Rupert’s rejoinder was cut short by the appearance of Virginia, and Ruth ran towards her, for once glad to leave Rupert. She tried to persuade herself that she had told him no direct falsehood, but the memory of her two interviews with Cheriton lay heavy on her soul.

She knew that she had sinned against her own article of faith, her love for Rupert; and her perfect pride and glory in its perfection was marred. She had fallen below her own standard; she could no longer feel that she acted out her own ideal. Ruth was a girl capable of an ideal, though she had not set up a lofty one. Perhaps every one has some standard, however poor, and the crucial test of character may be whether we pull it down to suit our failures, or no. Ruth at this time was earnestly endeavouring to do so, but it did not come easy to her, and by way of set-off she occupied herself with being exceedingly kind to Virginia, whom she was beginning to consider injured, and in whom she recognised an unexpected warmth of resentment. Not that Virginia ever uttered a complaint of Alvar, but she avoided his name in so marked a manner, and looked so unhappy, that she was self-betrayed.

They were sitting together in the drawing-room on the day of Alvar’s interview with Mr Lester. It was a dreary, un-homelike-looking room on that wet, cloudy day, but Ruth, spite of misgivings, had a bright prosperous air as she sat writing to Rupert, curls, ribbons, and ornaments all in order, the deep red bands on her summer dress giving it a cheerful air even on a wet day.

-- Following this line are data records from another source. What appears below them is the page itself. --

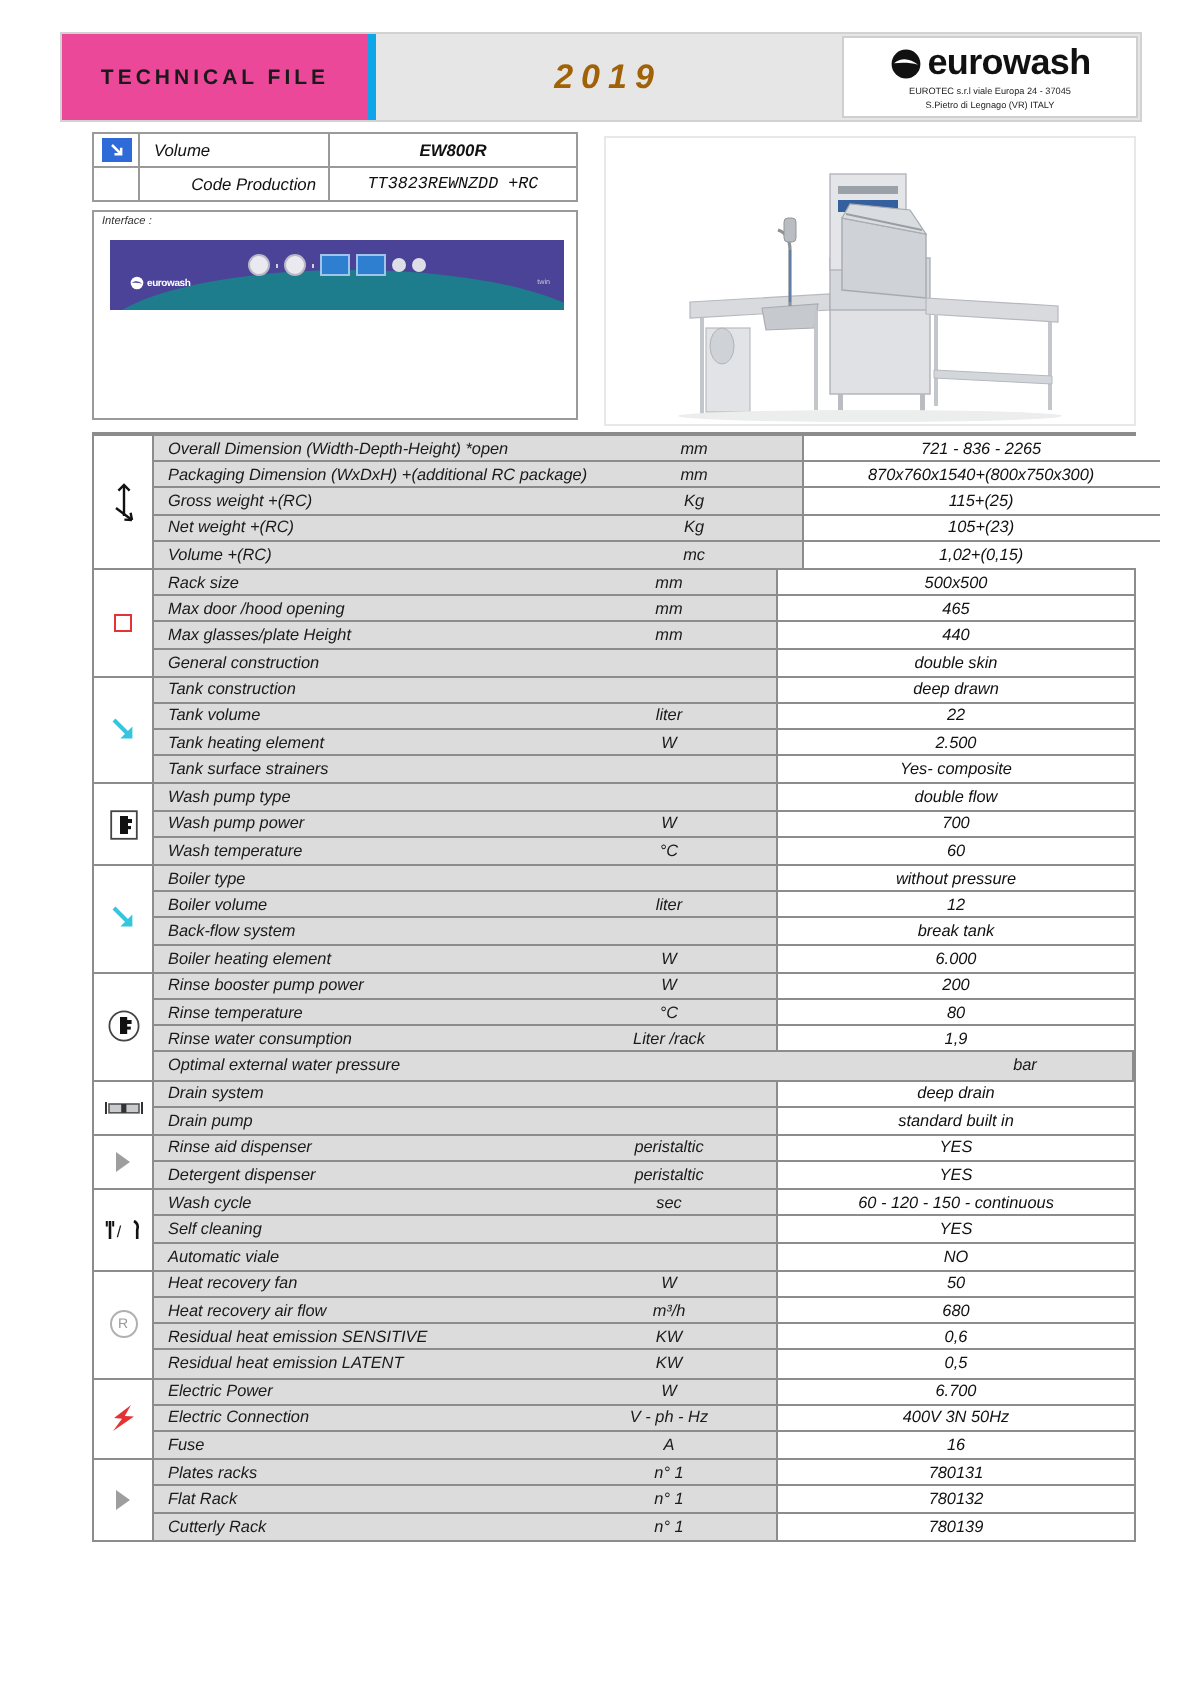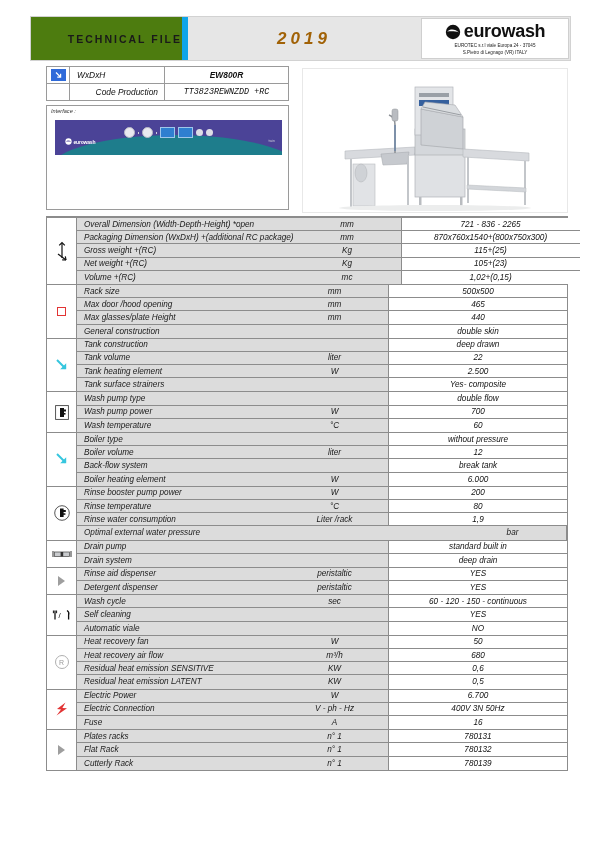--- a/index.html
+++ b/index.html
@@ -11,23 +11,23 @@
   }
   .page{position:relative;width:600px;height:849px;box-sizing:border-box;}
 
   
   .header{
     position:absolute;left:30px;top:16px;width:541px;height:45px;
     background:#e6e6e6;border:1px solid #d2d2d2;box-sizing:border-box;
     display:flex;align-items:stretch;
   }
   .hdr-title-box{
-    width:157px;background:#4d7c0f;
-    display:flex;align-items:center;justify-content:flex-end;
-    border-right:6px solid #0ea5e9;box-sizing:border-box;
+    width:157px;background:#ec4899;
+    display:flex;align-items:center;justify-content:center;
+    border-right:4px solid #0ea5e9;box-sizing:border-box;
   }
   .hdr-title{
     font-size:10.5px;font-weight:bold;letter-spacing:2.0px;color:#1a1a1a;
   }
   .hdr-year-box{flex:1;display:flex;align-items:center;justify-content:center;}
   .hdr-year{
     font-size:17px;font-weight:bold;font-style:italic;color:#a16207;
     letter-spacing:4px;
   }
   .hdr-logo-box{
@@ -167,21 +167,21 @@
 
   <div class="model-table">
     <div class="model-row">
       <div class="mr-icon">
         <span class="blue-sq">
           <svg width="11" height="10" viewBox="0 0 12 12">
               <path d="M3 3 L8.2 8.2 M8.5 4.6 L8.5 8.6 L4.5 8.6" stroke="#fff" stroke-width="1.5" fill="none"></path>
             </svg>
         </span>
       </div>
-      <div class="mr-label">WxDxH</div>
+      <div class="mr-label">Volume</div>
       <div class="mr-value">EW800R</div>
     </div>
     <div class="model-row">
       <div class="mr-icon"></div>
       <div class="mr-label right">Code Production</div>
       <div class="mr-value normal">TT3823REWNZDD  +RC</div>
     </div>
   </div>
 
   <div class="iface-box">
@@ -437,28 +437,28 @@
       <div class="grp">
         <div class="grp-icon">
           <svg width="20" height="12" viewBox="0 0 20 12">
             <path d="M1 3 L1 9 M19 3 L19 9" stroke="#333" stroke-width="1"></path>
             <rect x="2.5" y="4" width="15" height="4.4" fill="#c9cbce" stroke="#555" stroke-width="0.8"></rect>
             <rect x="8.6" y="4" width="2.6" height="4.4" fill="#333"></rect>
           </svg>
         </div>
         <div class="grp-rows">
           <div class="srow">
+            <div class="s-label">Drain system</div>
+            <div class="s-unit"></div>
+            <div class="s-value">deep drain</div>
+          </div>
+          <div class="srow">
             <div class="s-label">Drain pump</div>
             <div class="s-unit"></div>
             <div class="s-value">standard built in</div>
-          </div>
-          <div class="srow">
-            <div class="s-label">Drain system</div>
-            <div class="s-unit"></div>
-            <div class="s-value">deep drain</div>
           </div>
         </div>
       </div>
       <div class="grp">
         <div class="grp-icon">
           <span class="tri"></span>
         </div>
         <div class="grp-rows">
           <div class="srow">
             <div class="s-label">Rinse aid dispenser</div>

Virginia was sitting in the window doing nothing; she was pale, and her white dress with its elaborate flouncings had seen more than one wearing. She did not look expectant of a lover. Ruth watched her for a little while, and then said, slyly,—

“He cometh not, she said,
She said I am aweary, aweary;
I would that I were dead!”

“Ruth! how can you?” exclaimed Virginia, indignantly. “Who would expect anybody on such a wet day as this? Of course I don’t?”

“Queenie!” said Ruth, springing up and kneeling down beside her, “I don’t like to see you look so miserable. If Don Alvar is a lukewarm lover, he’s not good enough for my Queenie, and he shan’t have her. There!”